"Il a tout pour réussir, estime l'ancien président de Cognicase, Ronald Brisebois, aujourd'hui à la tête d'Isacsoft. C'est un leader de compétences, une rareté en technologie. Il s'agit d'un expert en informatique, prêt à partager son savoir, à transmettre ses compétences. Et c'est pour ça qu'on le suit. En fait, c'est parce qu'il connaît qu'il dirige, et non parce que c'est lui le boss."

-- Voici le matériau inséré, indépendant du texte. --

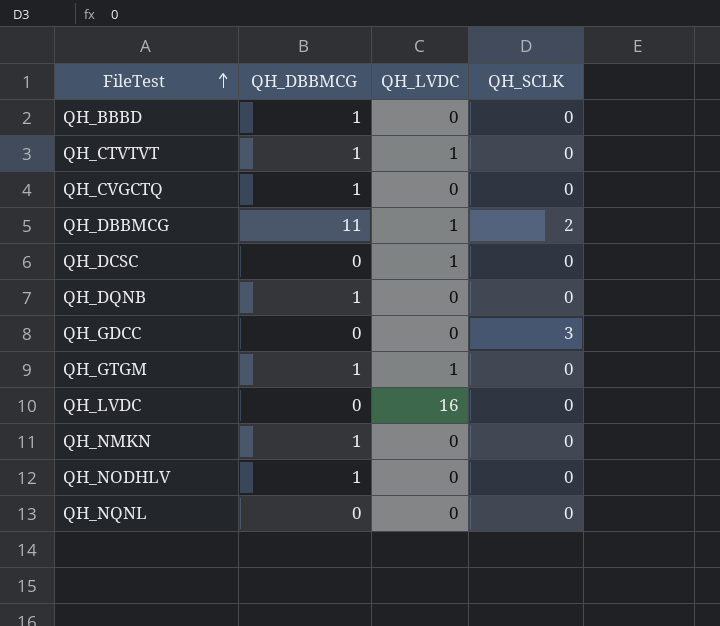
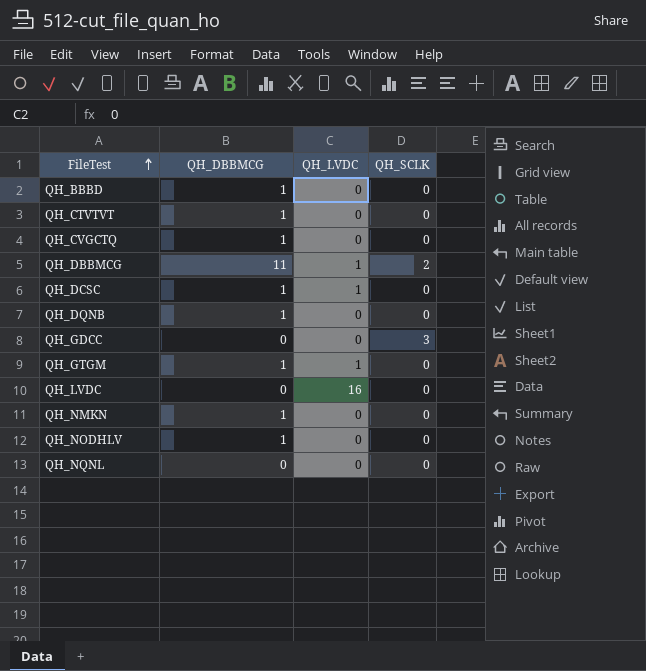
QH_CTVTVT | QH_LVDC: 1 -> 0
QH_DCSC | QH_DBBMCG: 0 -> 1

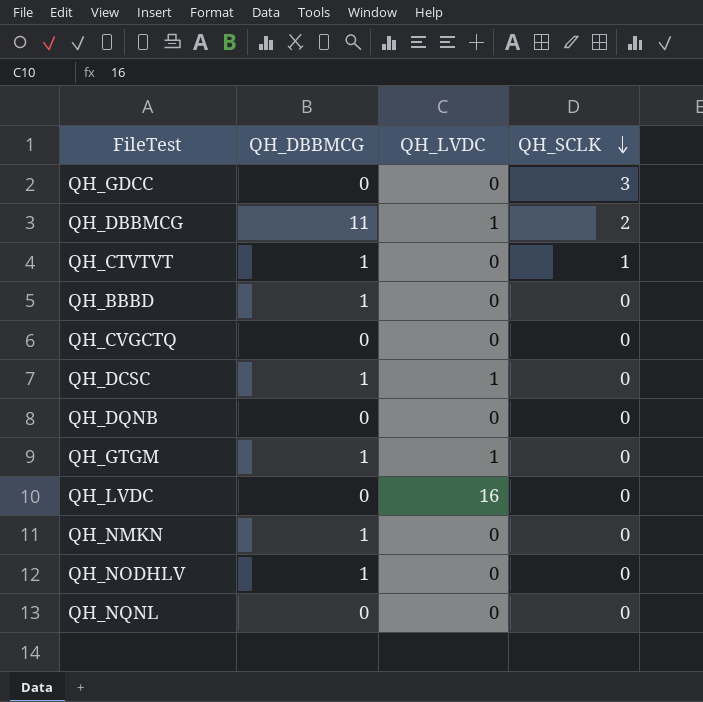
row order: FileTest ascending -> QH_SCLK descending
QH_CTVTVT | QH_SCLK: 0 -> 1
QH_CVGCTQ | QH_DBBMCG: 1 -> 0
QH_DQNB | QH_DBBMCG: 1 -> 0

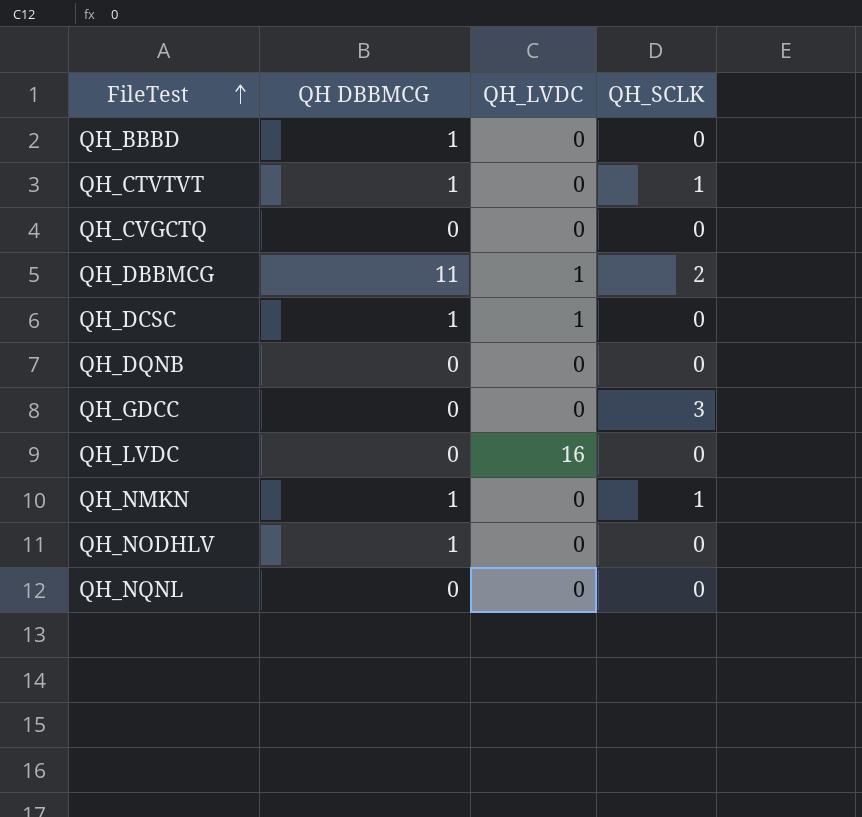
row order: QH_SCLK descending -> FileTest ascending
column name: QH_DBBMCG -> QH DBBMCG
row QH_GTGM: 1 | 1 | 0 -> none
QH_NMKN | QH_SCLK: 0 -> 1

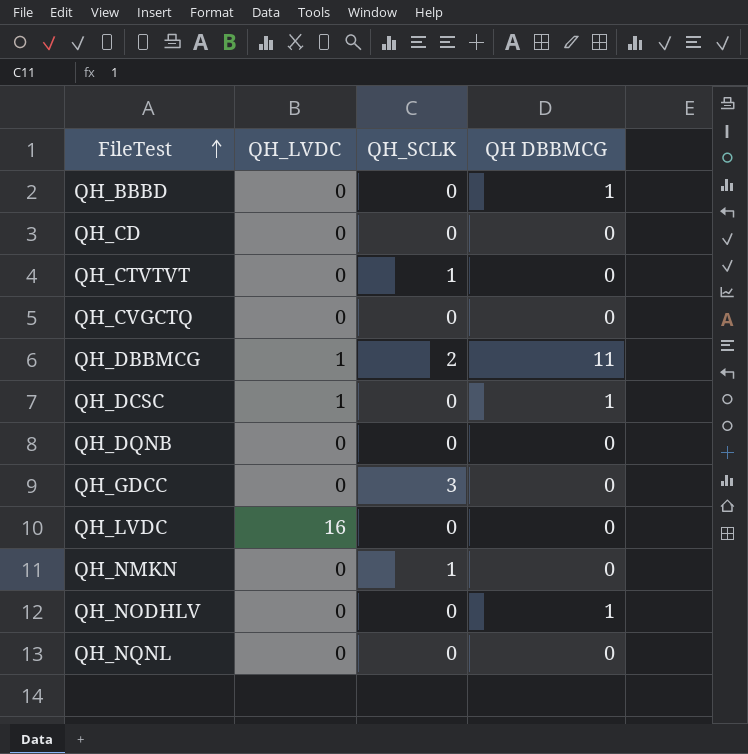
column QH DBBMCG | position: 2 -> 4
row QH_CD: none -> 0 | 0 | 0
QH_CTVTVT | QH DBBMCG: 1 -> 0
QH_NMKN | QH DBBMCG: 1 -> 0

Ses compétences d'informaticien, Bruno Cloutier les cultive pour être toujours prêt à s'engager dans un projet d'envergure et à rassurer un client nerveux. Mais pour gérer Momentum Technologies, il lui a fallu être plus qu'un crack de l'informatique. Il a dû devenir spécialiste des accommodements raisonnables. Être ouvert, tendre l'oreille, s'ajuster, et ce tous les jours. Savoir affirmer ses valeurs et ses limites. Dans ses bureaux par exemple, on tolère le hidjab, mais pas la burqa. Un travailleur veut quatre semaines de vacances d'été pour rentrer dans son pays d'origine ? On le lui permet, mais il doit s'entendre avec le client et prévoir une relève à l'interne. Un autre observe le ramadan en travaillant ? On respecte son choix, mais il doit performer les services habituels. Des employés veulent de la viande casher au barbecue estival ? D'accord, mais puisque c'est plus compliqué, ils font eux-mêmes les achats, à même le budget fourni par l'entreprise.

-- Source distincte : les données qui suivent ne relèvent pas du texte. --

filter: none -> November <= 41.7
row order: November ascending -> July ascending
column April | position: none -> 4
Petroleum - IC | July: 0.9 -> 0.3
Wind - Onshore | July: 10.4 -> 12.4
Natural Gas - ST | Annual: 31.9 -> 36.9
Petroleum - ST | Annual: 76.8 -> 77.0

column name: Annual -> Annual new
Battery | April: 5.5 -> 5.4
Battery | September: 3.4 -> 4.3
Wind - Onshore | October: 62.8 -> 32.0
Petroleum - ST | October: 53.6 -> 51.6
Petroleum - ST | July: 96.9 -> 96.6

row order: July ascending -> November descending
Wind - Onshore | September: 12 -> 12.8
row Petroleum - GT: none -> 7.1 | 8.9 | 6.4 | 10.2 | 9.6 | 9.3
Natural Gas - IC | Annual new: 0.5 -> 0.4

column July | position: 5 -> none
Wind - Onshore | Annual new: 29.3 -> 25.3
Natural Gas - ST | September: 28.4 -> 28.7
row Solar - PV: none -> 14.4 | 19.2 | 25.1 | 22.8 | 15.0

"Le maître-mot est la flexibilité de l'employeur, estime Bruno Cloutier. Cependant, on a choisi de ne pas établir de règles selon les groupes ethniques ou religieux. C'est-à-dire qu'on ne fait pas de faveurs en fonction des groupes. On est souples et ouverts, mais la personne qui embarque dans notre aventure doit collaborer."
Une fois, un employé arabe a refusé d'aller chez un client assureur. Selon ses croyances, un assureur joue à Dieu, donc il n'avait pas le droit de travailler pour lui.

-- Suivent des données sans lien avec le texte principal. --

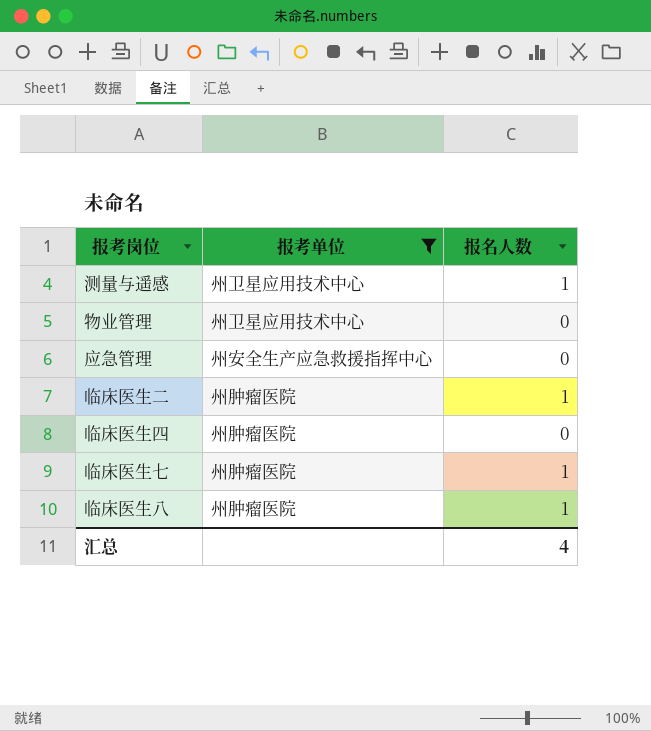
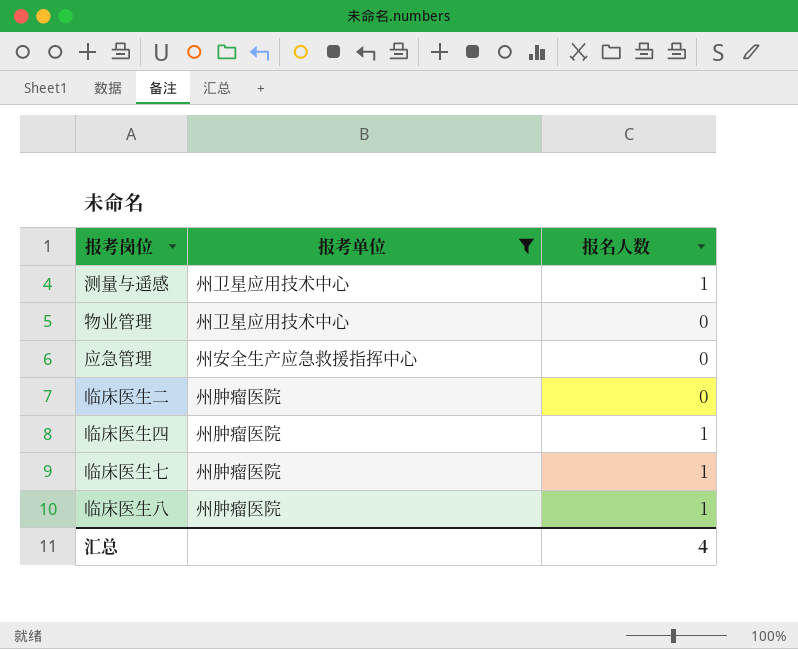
临床医生二 | 报名人数: 1 -> 0
临床医生四 | 报名人数: 0 -> 1

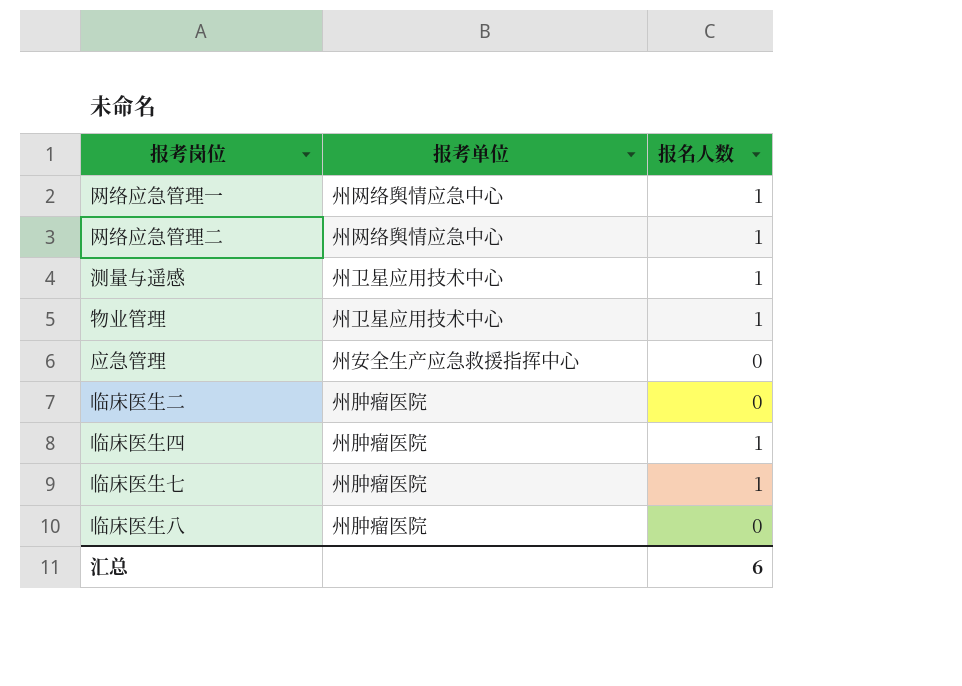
filter: 报考单位 != 州网络舆情应急中心 -> none
物业管理 | 报名人数: 0 -> 1
临床医生八 | 报名人数: 1 -> 0
汇总 | 报名人数: 4 -> 6

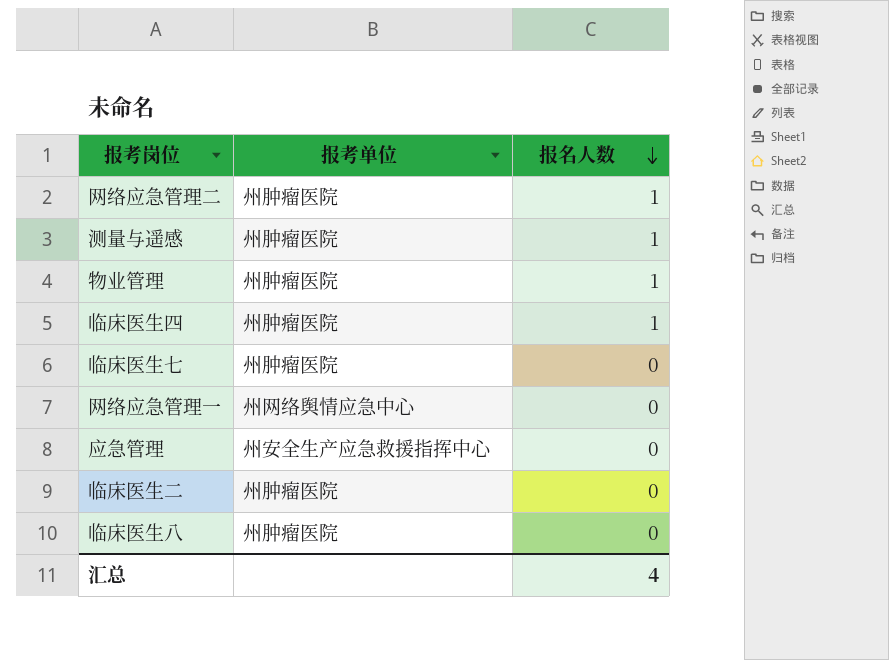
row order: none -> 报名人数 descending
网络应急管理二 | 报考单位: 州网络舆情应急中心 -> 州肿瘤医院
测量与遥感 | 报考单位: 州卫星应用技术中心 -> 州肿瘤医院
物业管理 | 报考单位: 州卫星应用技术中心 -> 州肿瘤医院
临床医生七 | 报名人数: 1 -> 0
网络应急管理一 | 报名人数: 1 -> 0
汇总 | 报名人数: 6 -> 4

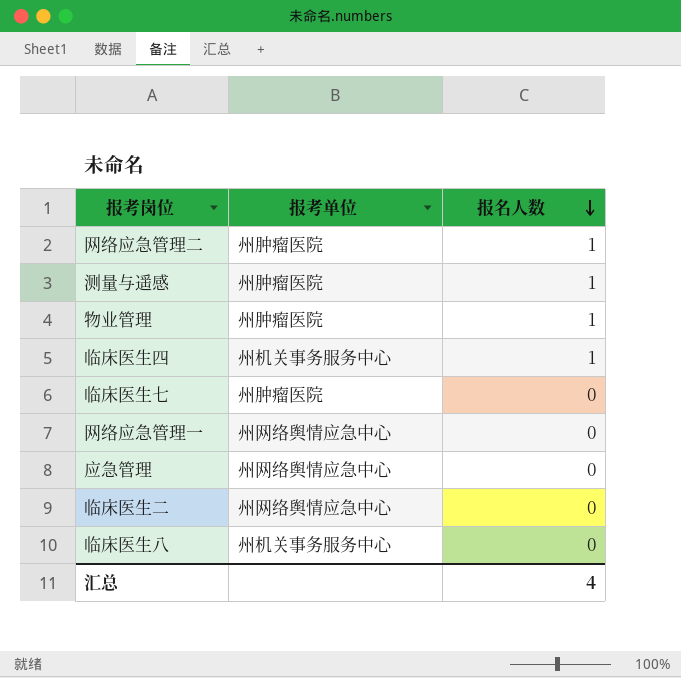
临床医生四 | 报考单位: 州肿瘤医院 -> 州机关事务服务中心
应急管理 | 报考单位: 州安全生产应急救援指挥中心 -> 州网络舆情应急中心
临床医生二 | 报考单位: 州肿瘤医院 -> 州网络舆情应急中心
临床医生八 | 报考单位: 州肿瘤医院 -> 州机关事务服务中心

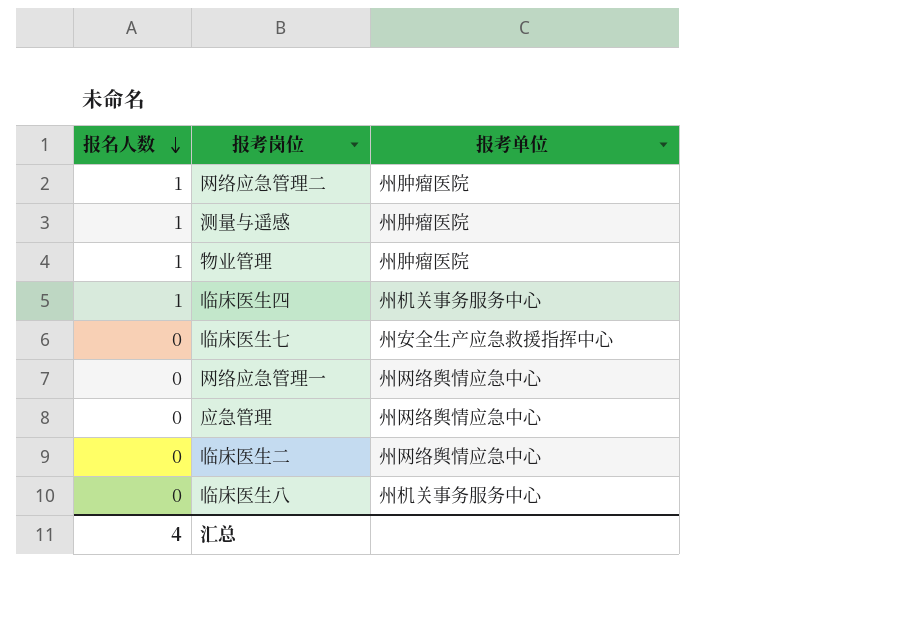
column 报名人数 | position: 3 -> 1
临床医生七 | 报考单位: 州肿瘤医院 -> 州安全生产应急救援指挥中心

"On a eu un choc. On a parlé avec d'autres employés de sa nationalité pour savoir si c'était culturel ou personnel. L'ouverture et la communication ont porté leurs fruits. Ça s'est terminé en bons termes, on lui a fait comprendre qu'il n'était pas à sa place dans une firme de consultation", raconte le PDG de Momentum. Du même souffle, il précise qu'il s'agissait d'un rare échec dans une aventure multiculturelle qu'il aimerait voir imitée par plus d'entrepreneurs au Québec.
"Si je compare cela aux insuccès vécus auprès de Québécois, il n'y a pas de différence. Dans les bulletins de nouvelles, les immigrants sont associés à la mafia, au terrorisme, aux gangs de rue. Les belles histoires sont moins racontées, mais elles existent."